O secretário-geral da ONU, Ban Ki-moon, condenou "energicamente os dois atentados (...) que causaram a trágica perda de muitas vidas inocentes e feridas a outras pessoas", afirmou a organização por meio de um comunicado.

 

O ministro de Relações Exteriores canadense, Lawrence Cannon, emitiu um comunicado como presidente da reunião em nome dos colegas do G-8, no qual expressa "seus mais profundos pêsames" e pede que os responsáveis sejam descobertos.

 

Já o presidente dos EUA, Barack Obama, classificou os ataques como "cruéis", enviou suas condolências ao povo russo e afirmou que os EUA são solidários ao povo russo no repúdio à violência extremista, segundo um comunicado divulgado pela Casa Branca.

 

O primeiro-ministro britânico, Gordon Brown, por sua vez, se disse "consternado" com o episódio e enviou suas condolências a Medvedev.

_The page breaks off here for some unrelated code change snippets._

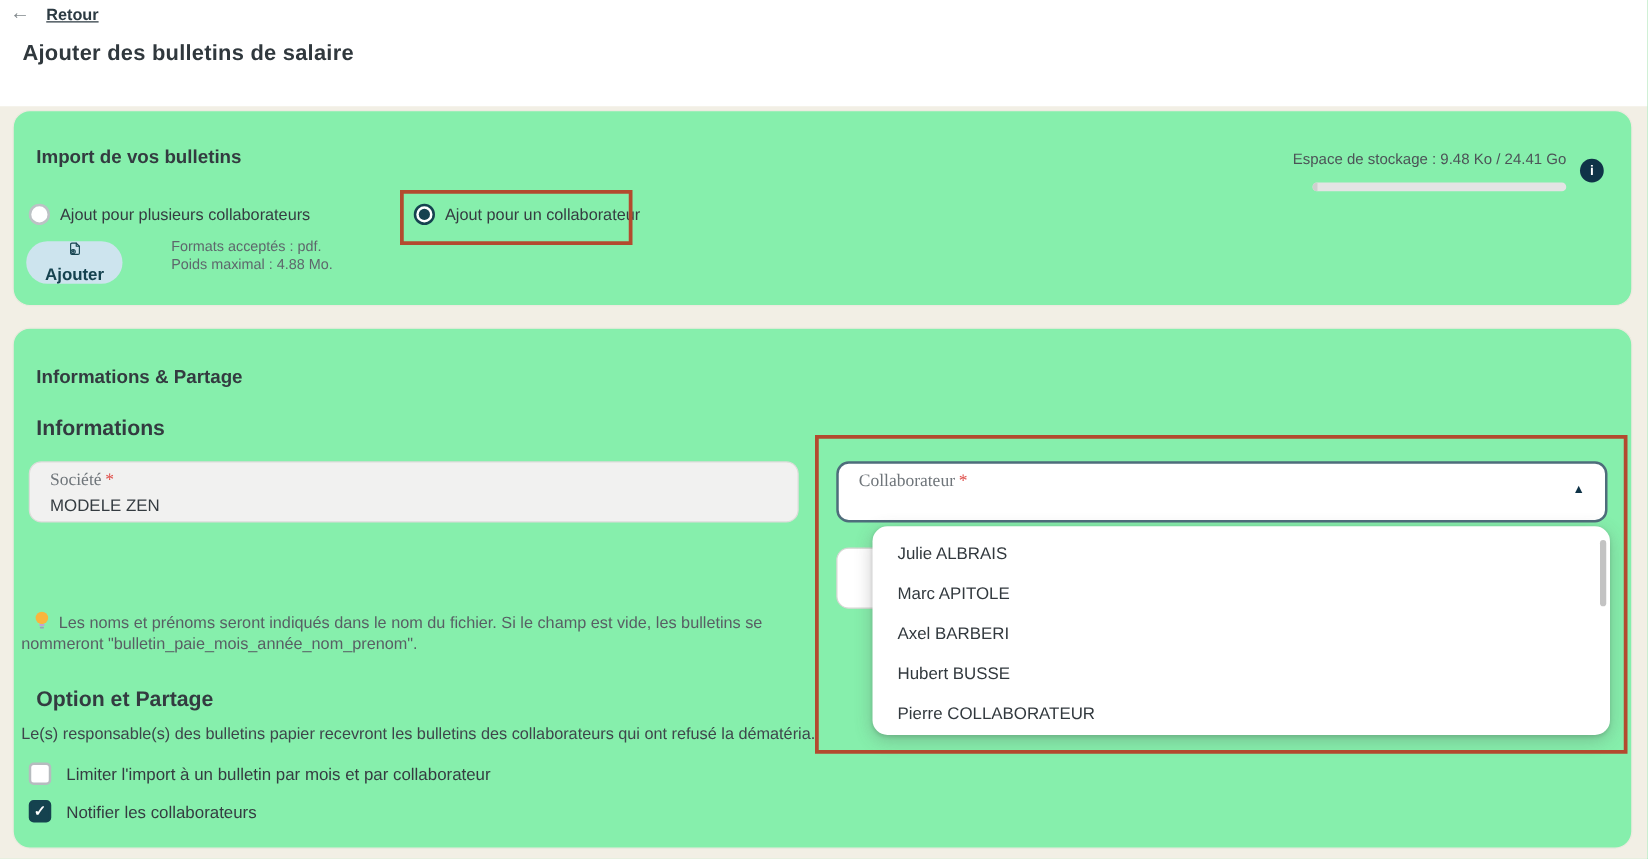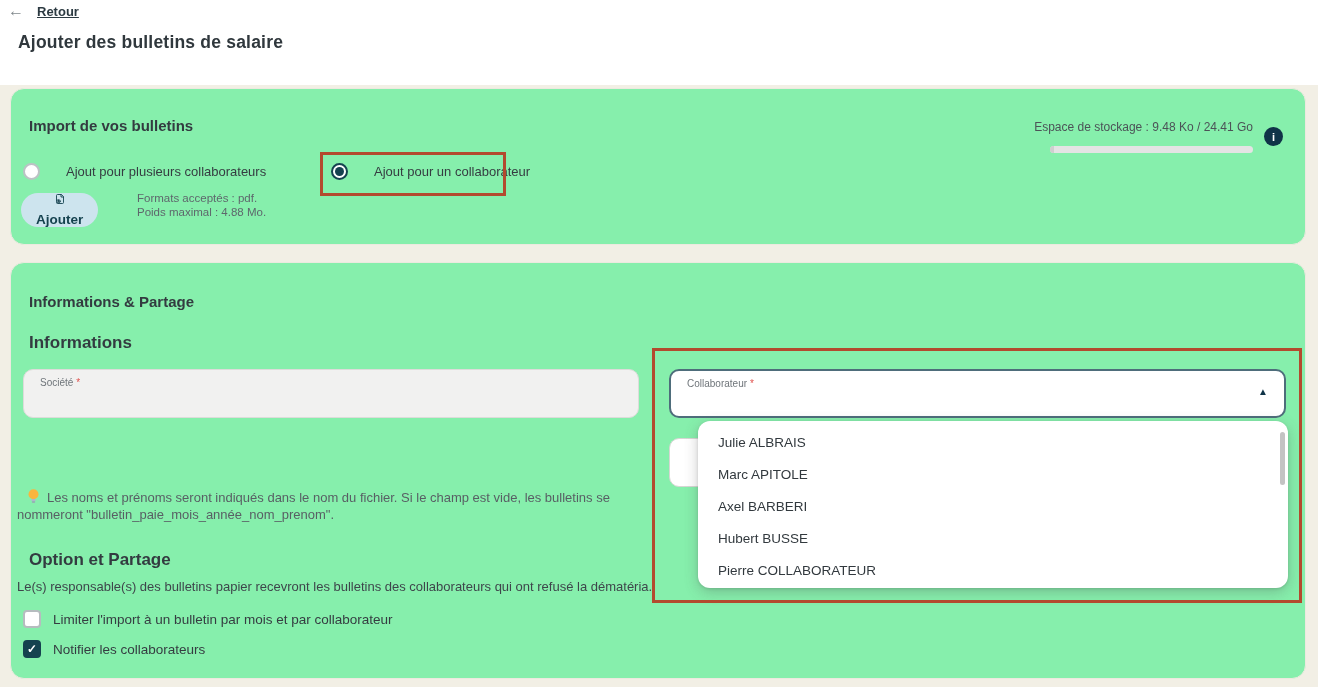"Ajout pour plusieurs collaborateurs" .radio-label { margin-left: 18px -> none }
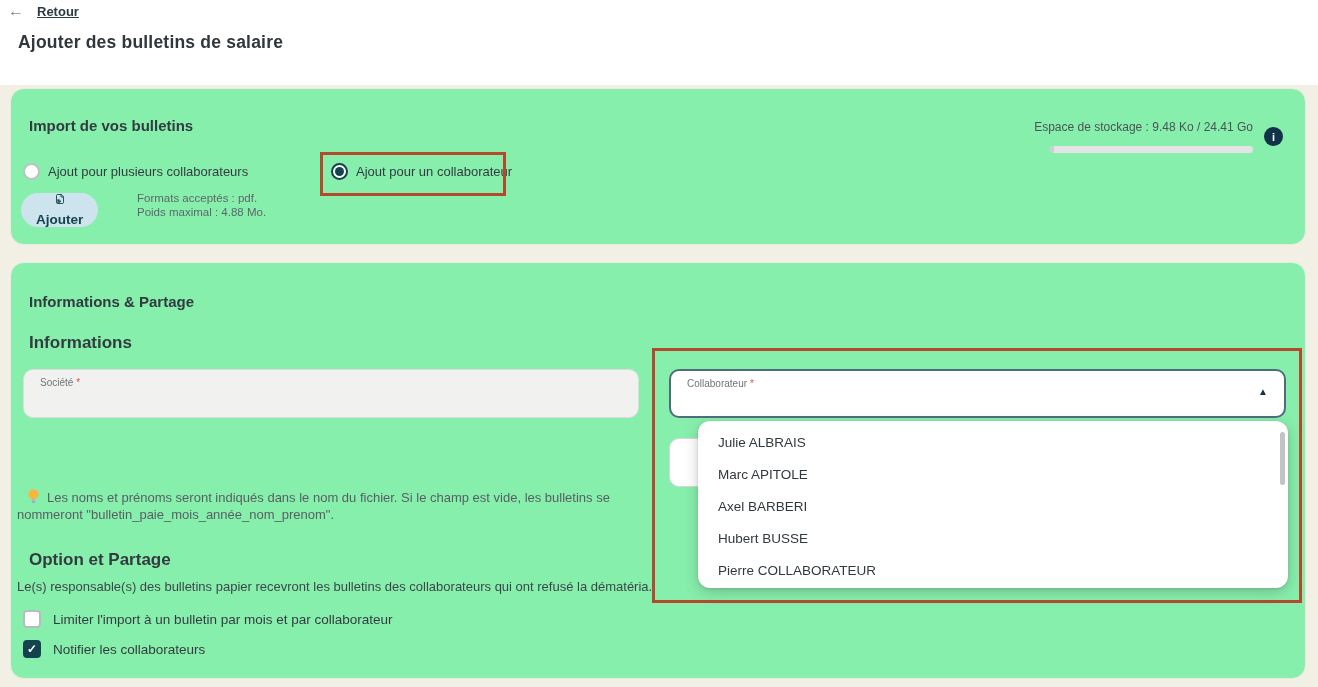"Société *" .f-label { font-family: none -> Liberation Serif, serif; font-size: 10px -> 14px }
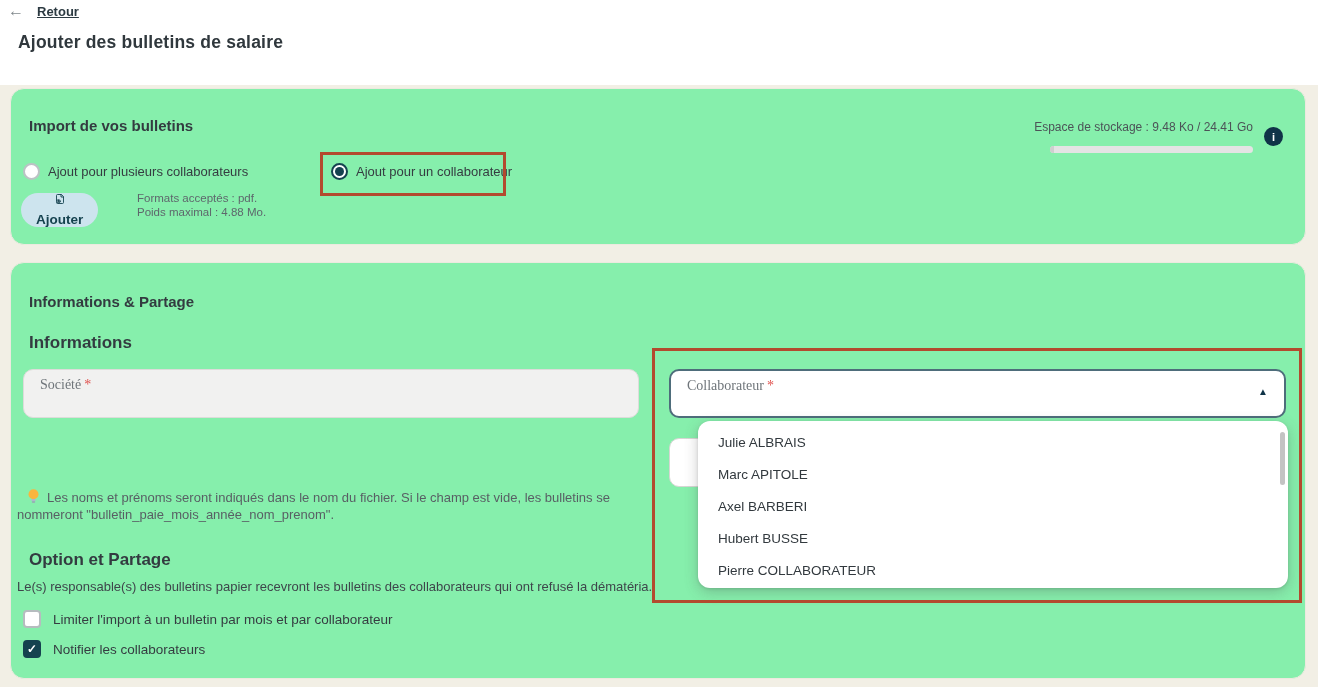"MODELE ZEN" div.f-value { html: none -> <div>MODELE ZEN</div> }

O premiê enviou uma mensagem de "condolência e apoio" ao mandatário russo e a todas as vítimas dos ataques. "Nunca pode haver uma justificativa para atos deste tipo" afirmou um porta-voz do governo britânico atribuindo a mensagem a Brown.

 

A chanceler alemã, Angela Merkel, também condenou os "terríveis" atentados e afirmou que a ação constitui um "revés" nos esforços do governo russo de estabelecer a segurança no território nacional. "É um acontecimento terrível", disse Merkel à imprensa alemã direto da Turquia, onde está em viagem oficial. O ministro de Assuntos Exteriores, Guido Westerwelle, também condenou os "covardes" e "repugnantes" atentados e transmitiu condolências aos familiares das vítimas.

 

O presidente da França, Nicolas Sarkozy, qualificou o episódio como "odioso" e expressou sua "total solidariedade" ao povo russo. O mandatário manifestou seus pêsames às famílias das vítimas e transmitiu à Rússia "os sentimentos de profunda compaixão de todos os franceses". Segundo Sarkozy, as autoridades russas contam com, a "plena solidariedade" da França diante deste "ato covarde e ignóbil".

 

Por sua vez, o ministro de Assuntos Exteriores francês, Bernard Kouchner, que os autores "destes atos bárbaros" devem ser detidos e levados à Justiça. Kouchner afirmou ainda que expressará seu apoio a seu colega russo, Serguei Lavrov, durante a reunião que os ministros de Assuntos Exteriores do Grupo dos Oito (G8, os sete países mais industrializados e a Rússia) realizarão ainda nesta segunda em Gatineau (Canadá).